(Material provided Opens)

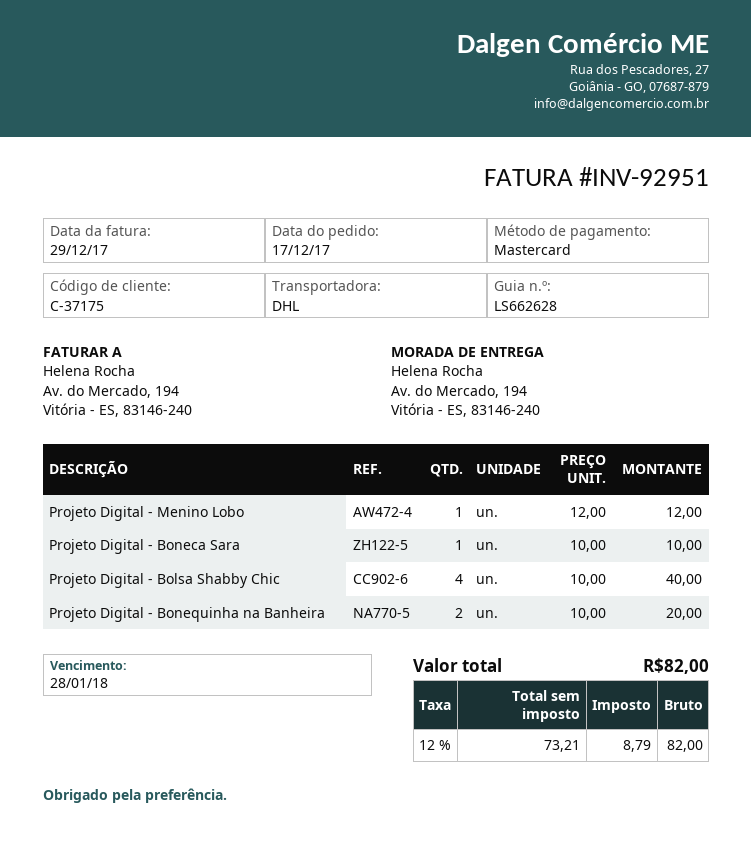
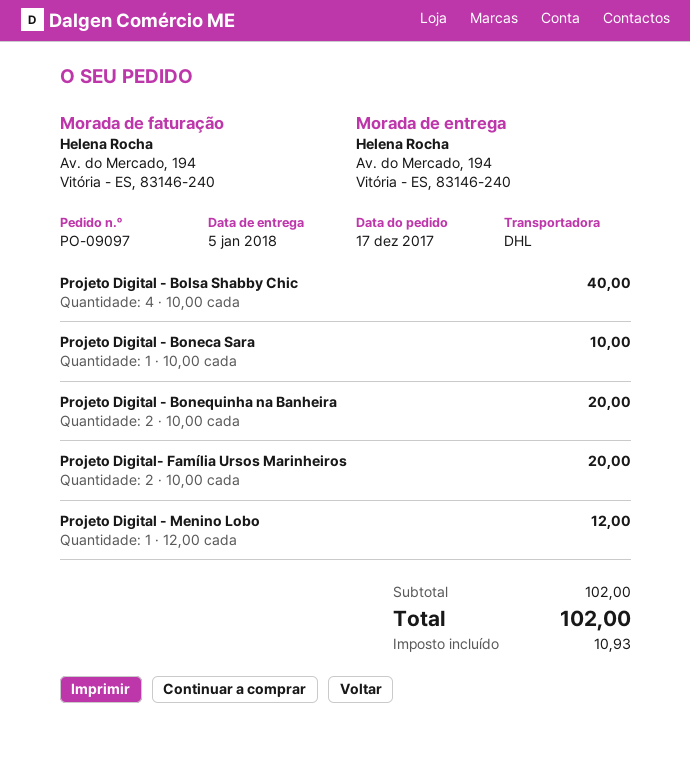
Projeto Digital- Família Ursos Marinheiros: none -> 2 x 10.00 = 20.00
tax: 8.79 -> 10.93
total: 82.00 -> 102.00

(Material provided Closes)
(Material provided Opens)

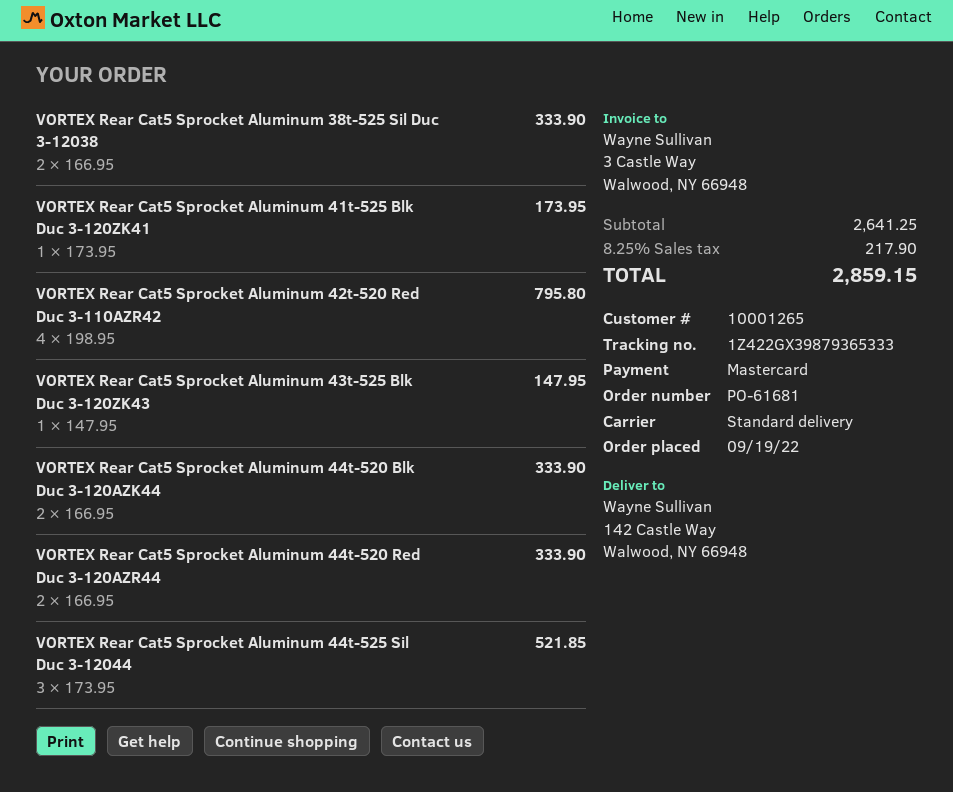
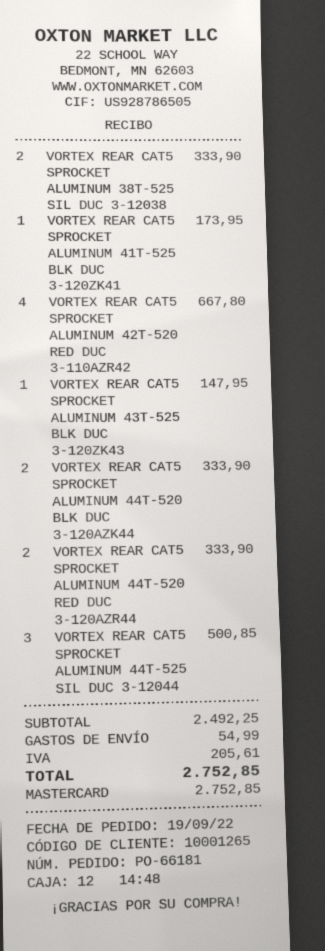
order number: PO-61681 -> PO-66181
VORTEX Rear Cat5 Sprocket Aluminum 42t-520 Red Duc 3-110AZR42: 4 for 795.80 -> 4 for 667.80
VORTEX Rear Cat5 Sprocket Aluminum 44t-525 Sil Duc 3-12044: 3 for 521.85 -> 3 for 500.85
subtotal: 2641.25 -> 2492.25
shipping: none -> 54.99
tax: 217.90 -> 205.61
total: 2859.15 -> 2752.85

(Material provided Closes)
(Material provided Opens)

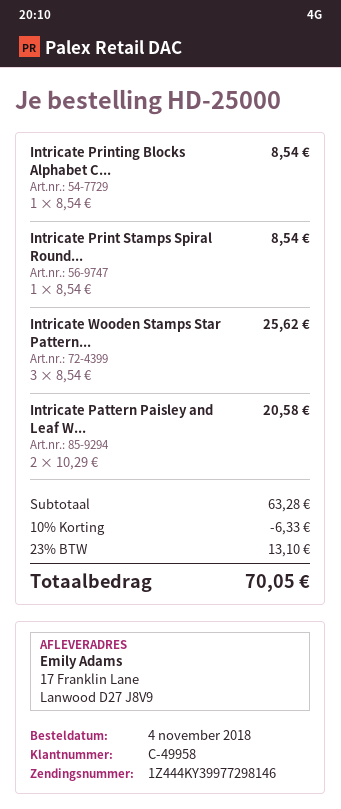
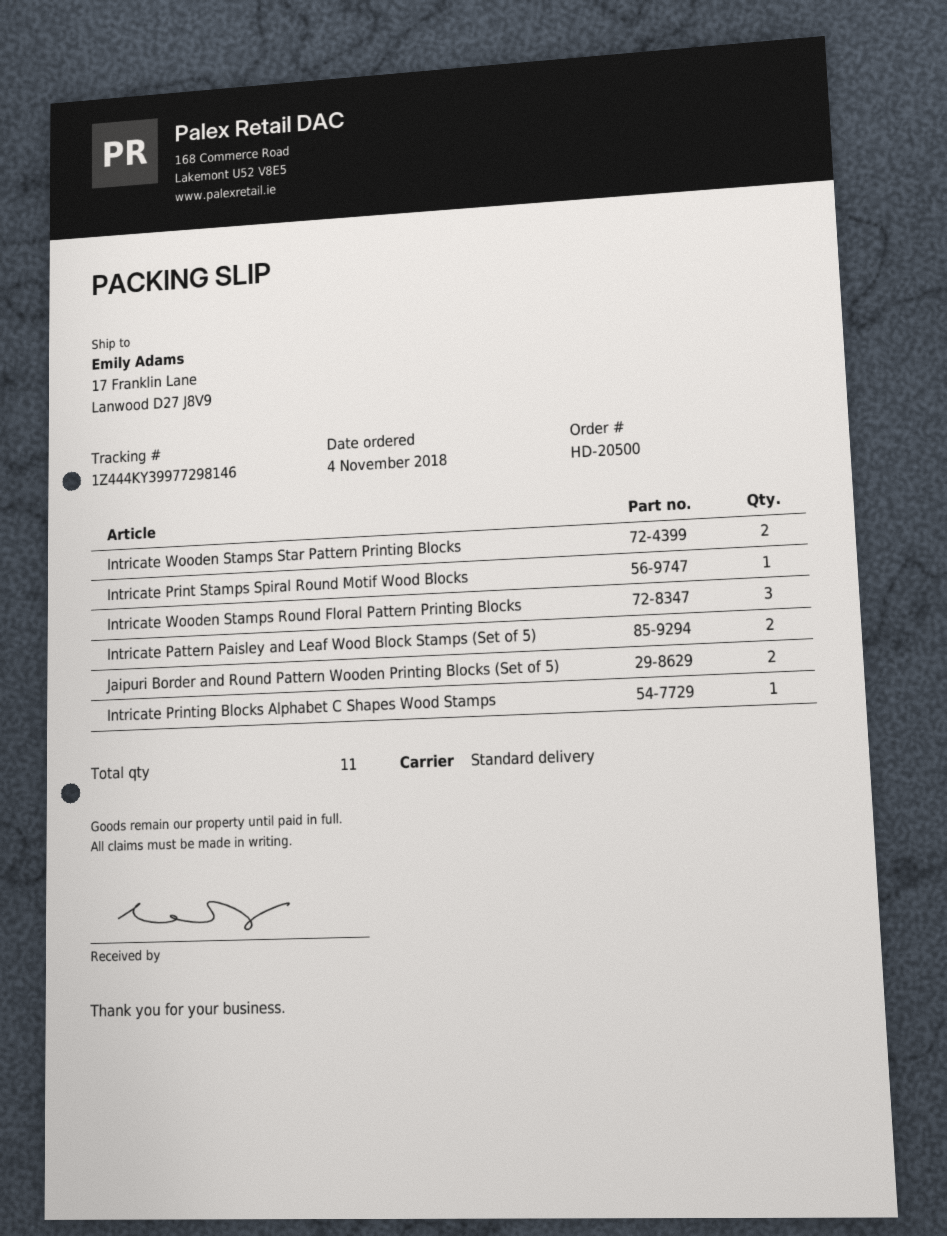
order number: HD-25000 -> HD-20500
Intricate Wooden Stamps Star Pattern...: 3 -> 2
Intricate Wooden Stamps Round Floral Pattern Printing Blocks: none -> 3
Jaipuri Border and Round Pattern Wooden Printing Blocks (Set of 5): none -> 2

(Material provided Closes)

The range runs from the line with "Intricate Wooden Stamps Round" up to and including the line with "Jaipuri Border and" in the listing above; please write out exactly those lines and nothing more.

▶ **Answer box**
Intricate Wooden Stamps Round Floral Pattern Printing Blocks: none -> 3
Jaipuri Border and Round Pattern Wooden Printing Blocks (Set of 5): none -> 2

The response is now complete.